### Exercise description
Although the data below contains pictures, output only the lines between those holding "text-align: center ->" and "html: none ->", inclusive, exactly and without those pictures.

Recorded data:
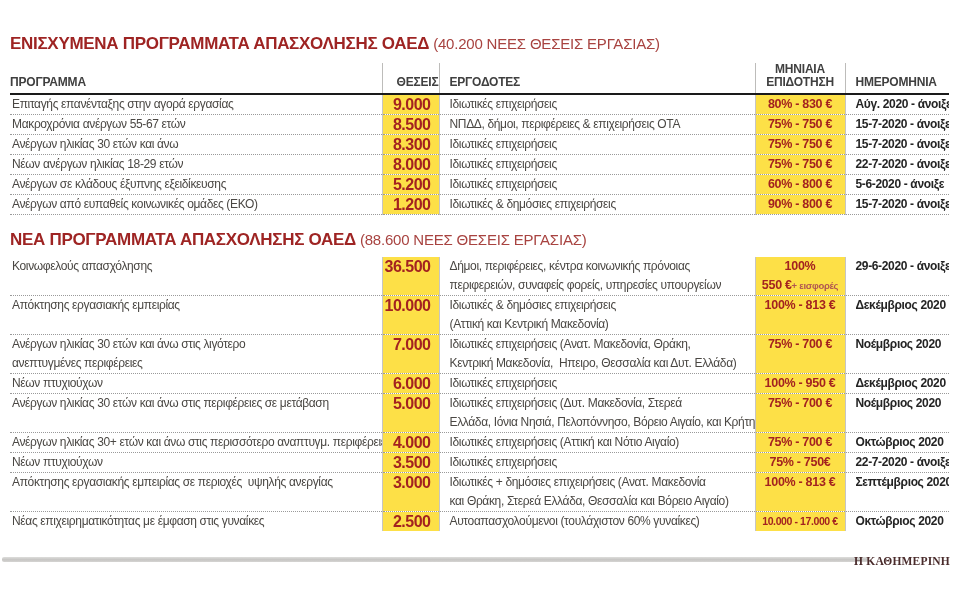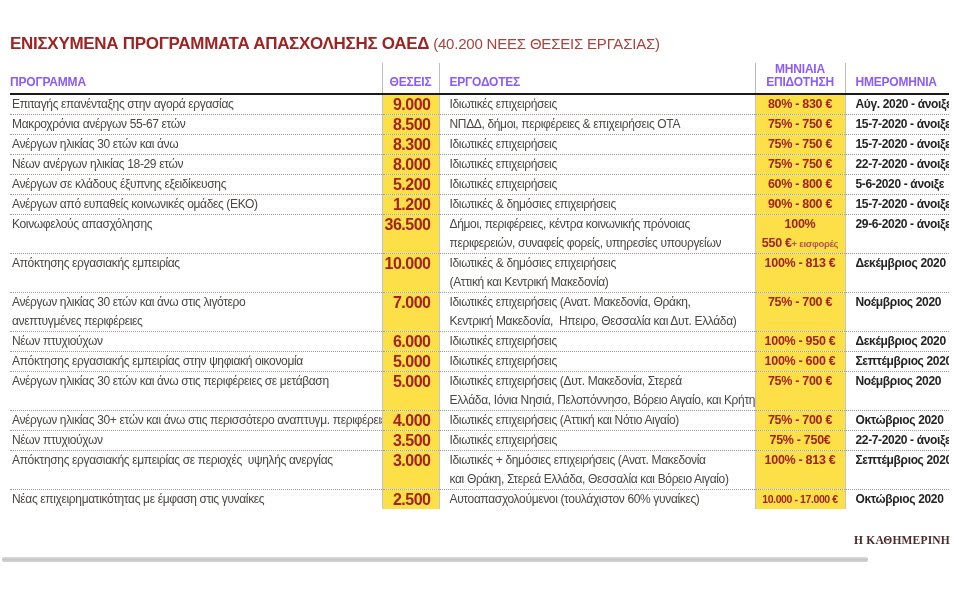"ΜΗΝΙΑΙΑ" th { color: #8b5cf6 -> #404040 }
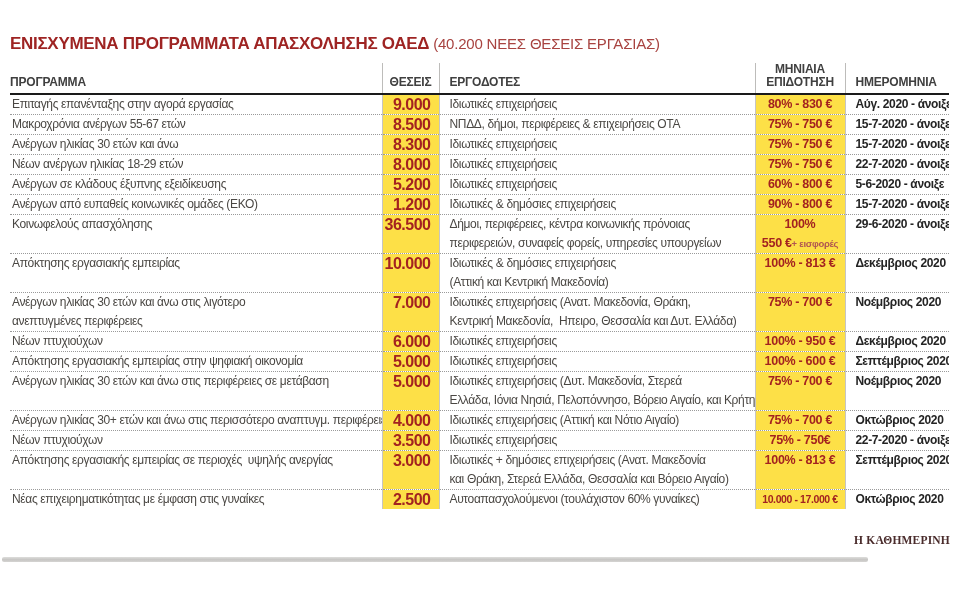"ΘΕΣΕΙΣ" th.th-pos { text-align: center -> right }
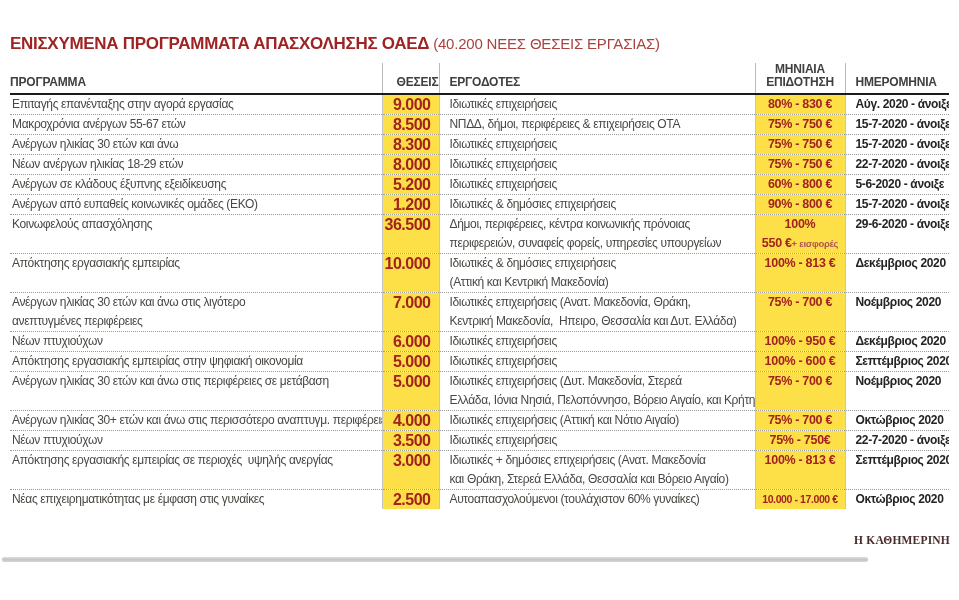"ΝΕΑ ΠΡΟΓΡΑΜΜΑΤΑ ΑΠΑΣΧΟΛΗΣΗΣ ΟΑΕΔ (88.600" h1.sec-title { html: none -> <h1><span>ΝΕΑ ΠΡΟΓΡΑΜΜΑΤΑ ΑΠΑΣΧΟΛΗΣΗΣ ΟΑΕΔ</span><span>(88.600 ΝΕΕΣ ΘΕΣΕΙΣ ΕΡΓΑΣΙΑΣ)</span></h1> }
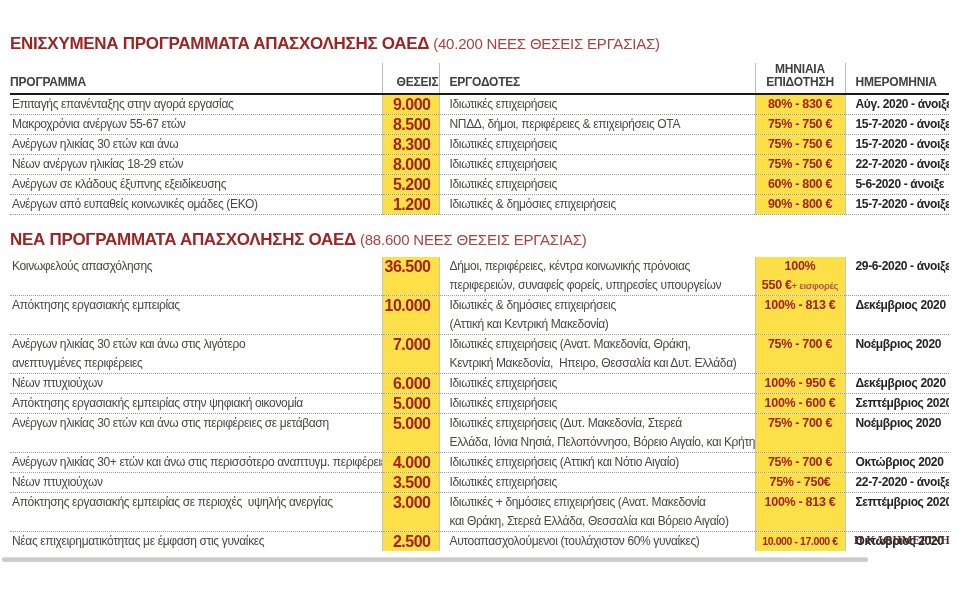"Απόκτησης εργασιακής εμπειρίας στην" tr { html: <tr> <td>Απόκτησης εργασιακής εμπειρίας στην ψηφιακή οικονομία</td> <td>5.000</td> <td>Ιδιωτικές επιχειρήσεις</td> <td><span>100% - 600 €</span></td> <td>Σεπτέμβριος 2020</td> </tr> -> none }
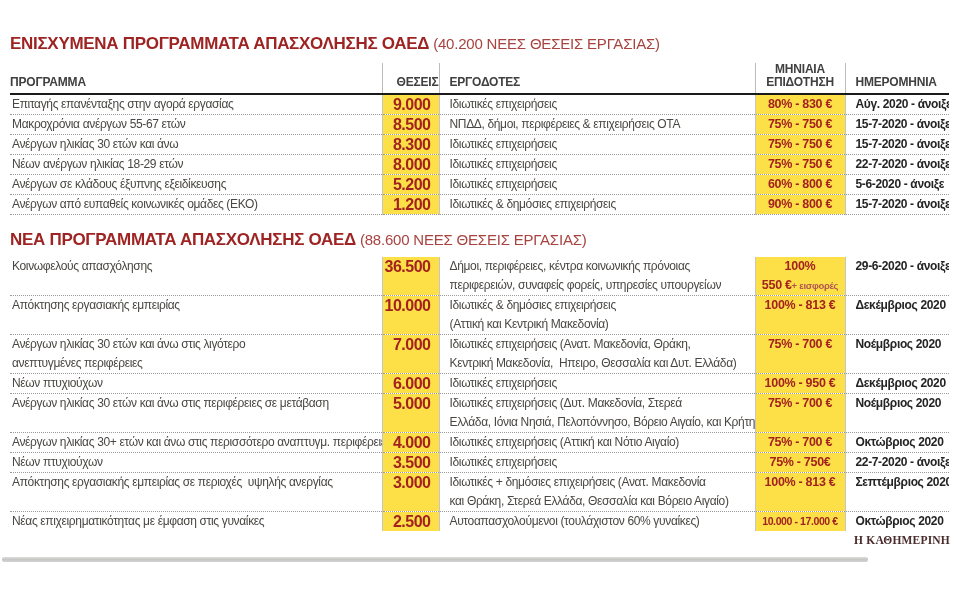"Η ΚΑΘΗΜΕΡΙΝΗ" .footer-credit { top: 534px -> 555px }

### Solution for this problem
"ΘΕΣΕΙΣ" th.th-pos { text-align: center -> right }
"ΝΕΑ ΠΡΟΓΡΑΜΜΑΤΑ ΑΠΑΣΧΟΛΗΣΗΣ ΟΑΕΔ (88.600" h1.sec-title { html: none -> <h1><span>ΝΕΑ ΠΡΟΓΡΑΜΜΑΤΑ ΑΠΑΣΧΟΛΗΣΗΣ ΟΑΕΔ</span><span>(88.600 ΝΕΕΣ ΘΕΣΕΙΣ ΕΡΓΑΣΙΑΣ)</span></h1> }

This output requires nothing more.